What you need to do: Copy out the listing that follows, exact in every word, and skip the images.

Data shown:
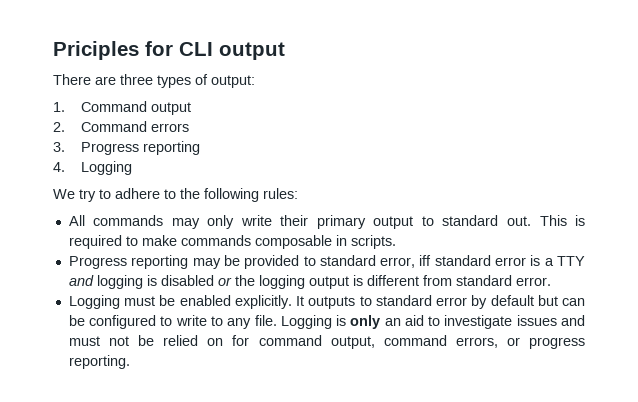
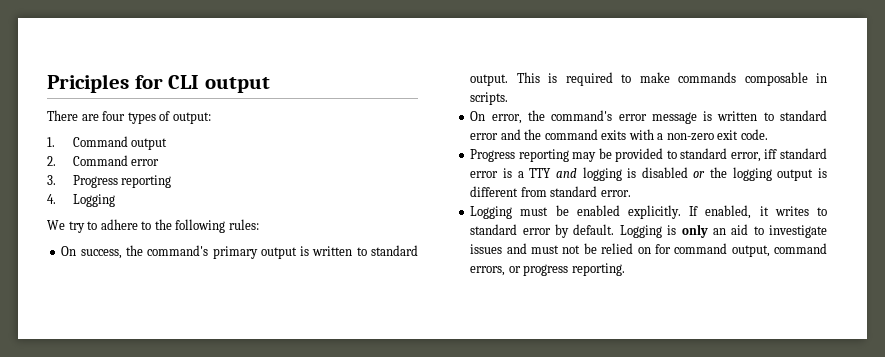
- There are three types of output:
+ There are four types of output:
- 2. Command errors
+ 2. Command error
- All commands may only write their primary output to standard out.
+ On success, the command's primary output is written to standard output.
+ On error, the command's error message is written to standard error and the command exits with a non-zero exit code.
- It outputs to standard error by default but can be configured to write to any file.
+ If enabled, it writes to standard error by default.

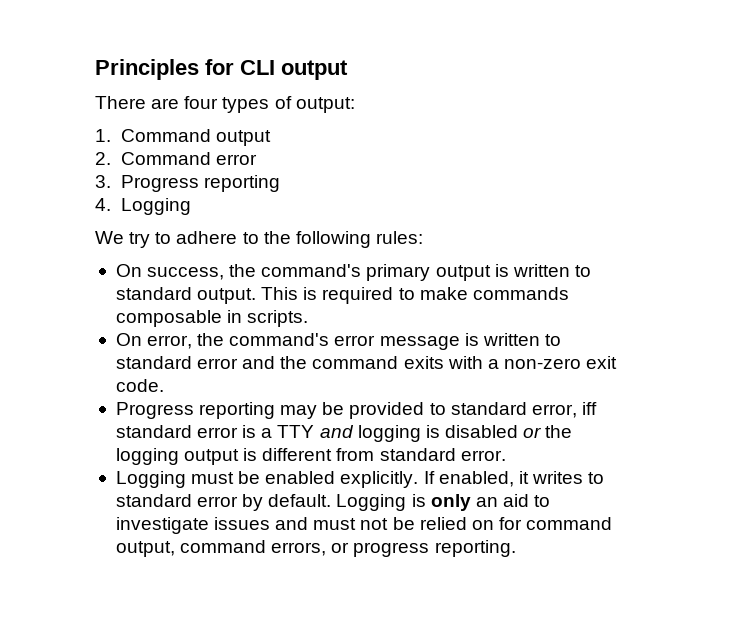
- Priciples for CLI output
+ Principles for CLI output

Answer to the exercise:
- There are three types of output:
+ There are four types of output:
- 2. Command errors
+ 2. Command error
- All commands may only write their primary output to standard out.
+ On success, the command's primary output is written to standard output.
+ On error, the command's error message is written to standard error and the command exits with a non-zero exit code.
- It outputs to standard error by default but can be configured to write to any file.
+ If enabled, it writes to standard error by default.

- Priciples for CLI output
+ Principles for CLI output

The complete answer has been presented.